------ Raw data
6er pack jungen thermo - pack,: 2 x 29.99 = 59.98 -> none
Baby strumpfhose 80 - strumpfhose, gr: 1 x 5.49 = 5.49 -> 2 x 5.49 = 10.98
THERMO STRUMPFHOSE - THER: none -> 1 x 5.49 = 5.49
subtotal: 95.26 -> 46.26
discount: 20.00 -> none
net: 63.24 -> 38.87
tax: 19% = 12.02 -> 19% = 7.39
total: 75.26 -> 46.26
------------
## What the task asks
Reproduce all entries. Keep them exact.

## Answer for the task
6er pack jungen thermo - pack,: 2 x 29.99 = 59.98 -> none
Baby strumpfhose 80 - strumpfhose, gr: 1 x 5.49 = 5.49 -> 2 x 5.49 = 10.98
THERMO STRUMPFHOSE - THER: none -> 1 x 5.49 = 5.49
subtotal: 95.26 -> 46.26
discount: 20.00 -> none
net: 63.24 -> 38.87
tax: 19% = 12.02 -> 19% = 7.39
total: 75.26 -> 46.26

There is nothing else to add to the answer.